=== Problem description ===
Take the line with "Ali Haider | Balls: 8 -> 7" and every line after it in the data. Transcribe them exactly, through the last.

Input records START

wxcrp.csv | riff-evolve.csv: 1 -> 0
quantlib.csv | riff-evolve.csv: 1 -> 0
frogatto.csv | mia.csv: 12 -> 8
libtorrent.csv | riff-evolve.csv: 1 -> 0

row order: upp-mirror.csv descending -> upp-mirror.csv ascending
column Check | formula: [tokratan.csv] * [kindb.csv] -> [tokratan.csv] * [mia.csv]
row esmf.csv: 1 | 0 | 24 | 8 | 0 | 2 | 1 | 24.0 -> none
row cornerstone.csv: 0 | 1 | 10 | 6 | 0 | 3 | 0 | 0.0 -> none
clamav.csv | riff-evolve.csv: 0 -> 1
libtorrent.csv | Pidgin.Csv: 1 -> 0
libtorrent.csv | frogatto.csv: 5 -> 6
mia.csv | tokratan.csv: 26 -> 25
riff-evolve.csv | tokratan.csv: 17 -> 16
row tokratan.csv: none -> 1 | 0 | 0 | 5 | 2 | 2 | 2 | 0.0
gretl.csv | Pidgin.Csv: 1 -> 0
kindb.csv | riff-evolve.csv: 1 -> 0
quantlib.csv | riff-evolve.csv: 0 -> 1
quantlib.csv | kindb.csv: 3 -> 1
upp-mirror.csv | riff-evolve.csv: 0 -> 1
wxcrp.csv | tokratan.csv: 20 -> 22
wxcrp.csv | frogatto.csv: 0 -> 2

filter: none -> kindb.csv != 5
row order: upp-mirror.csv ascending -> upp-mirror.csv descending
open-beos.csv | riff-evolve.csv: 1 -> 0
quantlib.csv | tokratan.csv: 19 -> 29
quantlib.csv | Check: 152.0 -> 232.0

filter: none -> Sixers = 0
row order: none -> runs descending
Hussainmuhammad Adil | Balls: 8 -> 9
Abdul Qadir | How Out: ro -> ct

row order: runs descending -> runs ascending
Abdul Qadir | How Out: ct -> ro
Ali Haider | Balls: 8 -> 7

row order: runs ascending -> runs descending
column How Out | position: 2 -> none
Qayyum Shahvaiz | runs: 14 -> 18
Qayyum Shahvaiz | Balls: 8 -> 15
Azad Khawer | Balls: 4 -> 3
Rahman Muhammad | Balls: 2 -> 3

Input records END

=== Answer below ===
Ali Haider | Balls: 8 -> 7

row order: runs ascending -> runs descending
column How Out | position: 2 -> none
Qayyum Shahvaiz | runs: 14 -> 18
Qayyum Shahvaiz | Balls: 8 -> 15
Azad Khawer | Balls: 4 -> 3
Rahman Muhammad | Balls: 2 -> 3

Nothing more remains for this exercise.